## THE TASK
What is needed is a verbatim copy of every record below, with the pictures left out.

---- SOURCE MATERIAL

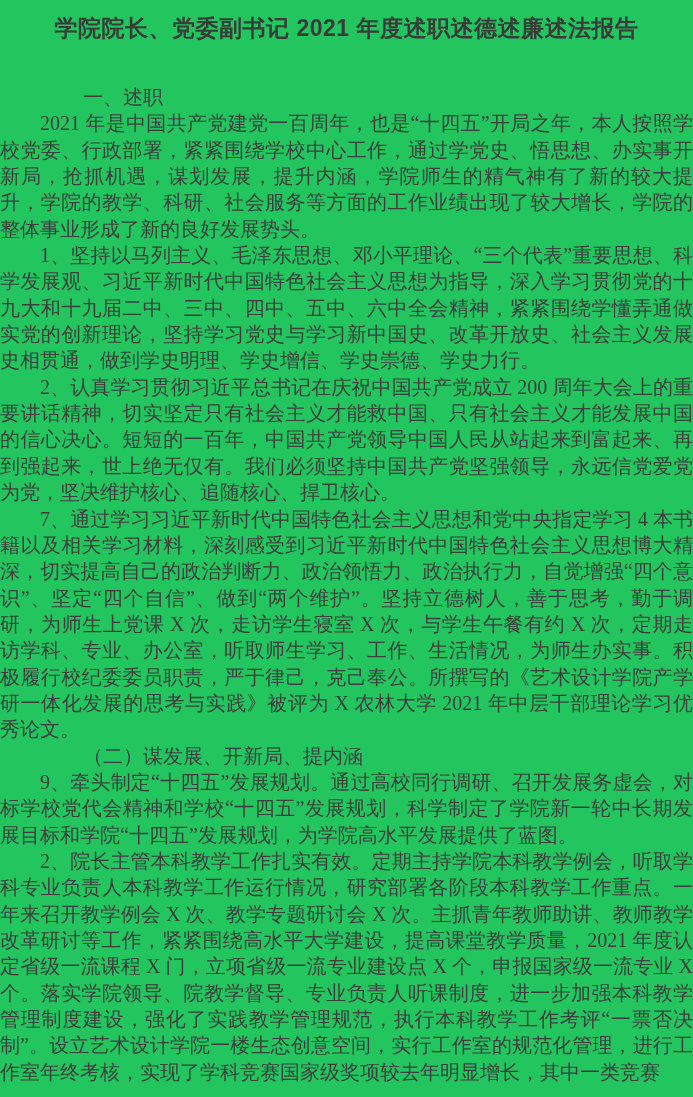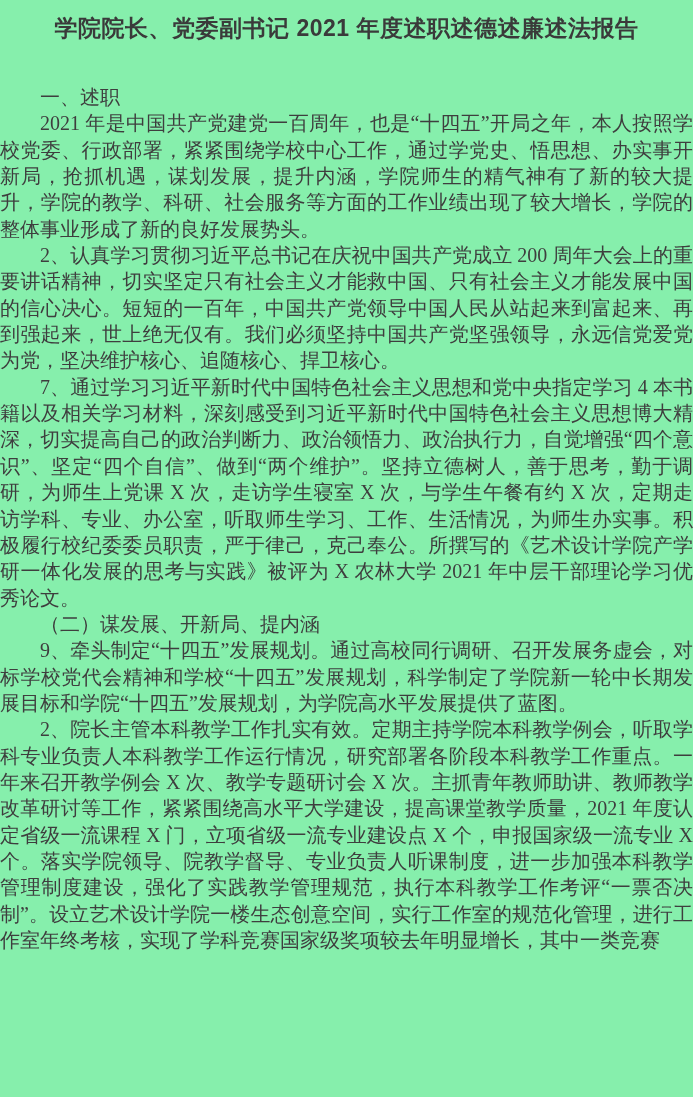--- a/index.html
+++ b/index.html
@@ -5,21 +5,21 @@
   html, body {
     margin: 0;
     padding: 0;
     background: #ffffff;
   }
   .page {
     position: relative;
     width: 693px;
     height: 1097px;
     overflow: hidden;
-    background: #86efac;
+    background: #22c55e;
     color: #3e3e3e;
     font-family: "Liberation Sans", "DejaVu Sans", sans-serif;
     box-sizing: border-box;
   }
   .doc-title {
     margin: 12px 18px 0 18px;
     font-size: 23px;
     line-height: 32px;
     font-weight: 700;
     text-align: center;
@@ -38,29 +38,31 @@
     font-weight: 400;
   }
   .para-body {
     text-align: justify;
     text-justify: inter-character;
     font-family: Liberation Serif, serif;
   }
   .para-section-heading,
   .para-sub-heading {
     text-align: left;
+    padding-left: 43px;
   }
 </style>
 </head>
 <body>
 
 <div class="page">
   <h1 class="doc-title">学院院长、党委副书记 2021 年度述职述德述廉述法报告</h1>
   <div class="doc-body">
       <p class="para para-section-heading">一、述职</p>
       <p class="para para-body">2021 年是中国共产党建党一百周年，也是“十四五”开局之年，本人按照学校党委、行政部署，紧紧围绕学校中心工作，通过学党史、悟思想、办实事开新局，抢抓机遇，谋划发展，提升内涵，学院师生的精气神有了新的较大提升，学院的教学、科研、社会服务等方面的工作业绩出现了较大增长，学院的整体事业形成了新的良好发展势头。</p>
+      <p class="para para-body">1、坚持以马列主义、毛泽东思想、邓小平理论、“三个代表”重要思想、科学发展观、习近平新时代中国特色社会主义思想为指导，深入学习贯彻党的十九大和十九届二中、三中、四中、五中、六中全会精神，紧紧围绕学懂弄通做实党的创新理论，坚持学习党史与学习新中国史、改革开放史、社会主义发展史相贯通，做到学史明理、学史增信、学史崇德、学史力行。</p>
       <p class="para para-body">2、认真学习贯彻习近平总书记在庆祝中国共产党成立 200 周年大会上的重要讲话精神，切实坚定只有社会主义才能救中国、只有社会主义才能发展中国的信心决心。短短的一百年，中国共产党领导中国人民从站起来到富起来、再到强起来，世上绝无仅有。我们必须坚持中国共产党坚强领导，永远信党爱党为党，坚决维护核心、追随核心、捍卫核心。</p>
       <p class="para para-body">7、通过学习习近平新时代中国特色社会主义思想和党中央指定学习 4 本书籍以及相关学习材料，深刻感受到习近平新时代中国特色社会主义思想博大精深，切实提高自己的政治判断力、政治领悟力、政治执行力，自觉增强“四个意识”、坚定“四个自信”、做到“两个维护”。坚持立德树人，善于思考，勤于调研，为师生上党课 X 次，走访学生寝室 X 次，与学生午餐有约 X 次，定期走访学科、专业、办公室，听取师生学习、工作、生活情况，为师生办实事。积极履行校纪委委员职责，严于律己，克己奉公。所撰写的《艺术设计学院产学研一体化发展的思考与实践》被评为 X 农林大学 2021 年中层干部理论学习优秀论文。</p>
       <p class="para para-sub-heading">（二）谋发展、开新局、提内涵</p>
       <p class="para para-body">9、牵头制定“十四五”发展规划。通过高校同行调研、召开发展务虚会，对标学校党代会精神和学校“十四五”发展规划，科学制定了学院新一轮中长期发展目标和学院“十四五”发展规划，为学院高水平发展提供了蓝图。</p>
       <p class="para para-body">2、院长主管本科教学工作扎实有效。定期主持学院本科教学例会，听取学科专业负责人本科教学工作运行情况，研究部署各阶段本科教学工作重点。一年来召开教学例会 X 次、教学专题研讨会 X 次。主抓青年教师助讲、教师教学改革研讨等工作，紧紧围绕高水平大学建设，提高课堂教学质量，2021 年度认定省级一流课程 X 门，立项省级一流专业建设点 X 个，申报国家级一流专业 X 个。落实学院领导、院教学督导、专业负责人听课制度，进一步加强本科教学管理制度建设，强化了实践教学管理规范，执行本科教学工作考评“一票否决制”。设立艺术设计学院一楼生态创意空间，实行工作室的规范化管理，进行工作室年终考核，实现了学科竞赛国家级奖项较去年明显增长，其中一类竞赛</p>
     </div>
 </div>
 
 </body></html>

--------

## RESULT OF THE TASK
--- a/index.html
+++ b/index.html
@@ -5,21 +5,21 @@
   html, body {
     margin: 0;
     padding: 0;
     background: #ffffff;
   }
   .page {
     position: relative;
     width: 693px;
     height: 1097px;
     overflow: hidden;
-    background: #86efac;
+    background: #22c55e;
     color: #3e3e3e;
     font-family: "Liberation Sans", "DejaVu Sans", sans-serif;
     box-sizing: border-box;
   }
   .doc-title {
     margin: 12px 18px 0 18px;
     font-size: 23px;
     line-height: 32px;
     font-weight: 700;
     text-align: center;
@@ -38,29 +38,31 @@
     font-weight: 400;
   }
   .para-body {
     text-align: justify;
     text-justify: inter-character;
     font-family: Liberation Serif, serif;
   }
   .para-section-heading,
   .para-sub-heading {
     text-align: left;
+    padding-left: 43px;
   }
 </style>
 </head>
 <body>
 
 <div class="page">
   <h1 class="doc-title">学院院长、党委副书记 2021 年度述职述德述廉述法报告</h1>
   <div class="doc-body">
       <p class="para para-section-heading">一、述职</p>
       <p class="para para-body">2021 年是中国共产党建党一百周年，也是“十四五”开局之年，本人按照学校党委、行政部署，紧紧围绕学校中心工作，通过学党史、悟思想、办实事开新局，抢抓机遇，谋划发展，提升内涵，学院师生的精气神有了新的较大提升，学院的教学、科研、社会服务等方面的工作业绩出现了较大增长，学院的整体事业形成了新的良好发展势头。</p>
+      <p class="para para-body">1、坚持以马列主义、毛泽东思想、邓小平理论、“三个代表”重要思想、科学发展观、习近平新时代中国特色社会主义思想为指导，深入学习贯彻党的十九大和十九届二中、三中、四中、五中、六中全会精神，紧紧围绕学懂弄通做实党的创新理论，坚持学习党史与学习新中国史、改革开放史、社会主义发展史相贯通，做到学史明理、学史增信、学史崇德、学史力行。</p>
       <p class="para para-body">2、认真学习贯彻习近平总书记在庆祝中国共产党成立 200 周年大会上的重要讲话精神，切实坚定只有社会主义才能救中国、只有社会主义才能发展中国的信心决心。短短的一百年，中国共产党领导中国人民从站起来到富起来、再到强起来，世上绝无仅有。我们必须坚持中国共产党坚强领导，永远信党爱党为党，坚决维护核心、追随核心、捍卫核心。</p>
       <p class="para para-body">7、通过学习习近平新时代中国特色社会主义思想和党中央指定学习 4 本书籍以及相关学习材料，深刻感受到习近平新时代中国特色社会主义思想博大精深，切实提高自己的政治判断力、政治领悟力、政治执行力，自觉增强“四个意识”、坚定“四个自信”、做到“两个维护”。坚持立德树人，善于思考，勤于调研，为师生上党课 X 次，走访学生寝室 X 次，与学生午餐有约 X 次，定期走访学科、专业、办公室，听取师生学习、工作、生活情况，为师生办实事。积极履行校纪委委员职责，严于律己，克己奉公。所撰写的《艺术设计学院产学研一体化发展的思考与实践》被评为 X 农林大学 2021 年中层干部理论学习优秀论文。</p>
       <p class="para para-sub-heading">（二）谋发展、开新局、提内涵</p>
       <p class="para para-body">9、牵头制定“十四五”发展规划。通过高校同行调研、召开发展务虚会，对标学校党代会精神和学校“十四五”发展规划，科学制定了学院新一轮中长期发展目标和学院“十四五”发展规划，为学院高水平发展提供了蓝图。</p>
       <p class="para para-body">2、院长主管本科教学工作扎实有效。定期主持学院本科教学例会，听取学科专业负责人本科教学工作运行情况，研究部署各阶段本科教学工作重点。一年来召开教学例会 X 次、教学专题研讨会 X 次。主抓青年教师助讲、教师教学改革研讨等工作，紧紧围绕高水平大学建设，提高课堂教学质量，2021 年度认定省级一流课程 X 门，立项省级一流专业建设点 X 个，申报国家级一流专业 X 个。落实学院领导、院教学督导、专业负责人听课制度，进一步加强本科教学管理制度建设，强化了实践教学管理规范，执行本科教学工作考评“一票否决制”。设立艺术设计学院一楼生态创意空间，实行工作室的规范化管理，进行工作室年终考核，实现了学科竞赛国家级奖项较去年明显增长，其中一类竞赛</p>
     </div>
 </div>
 
 </body></html>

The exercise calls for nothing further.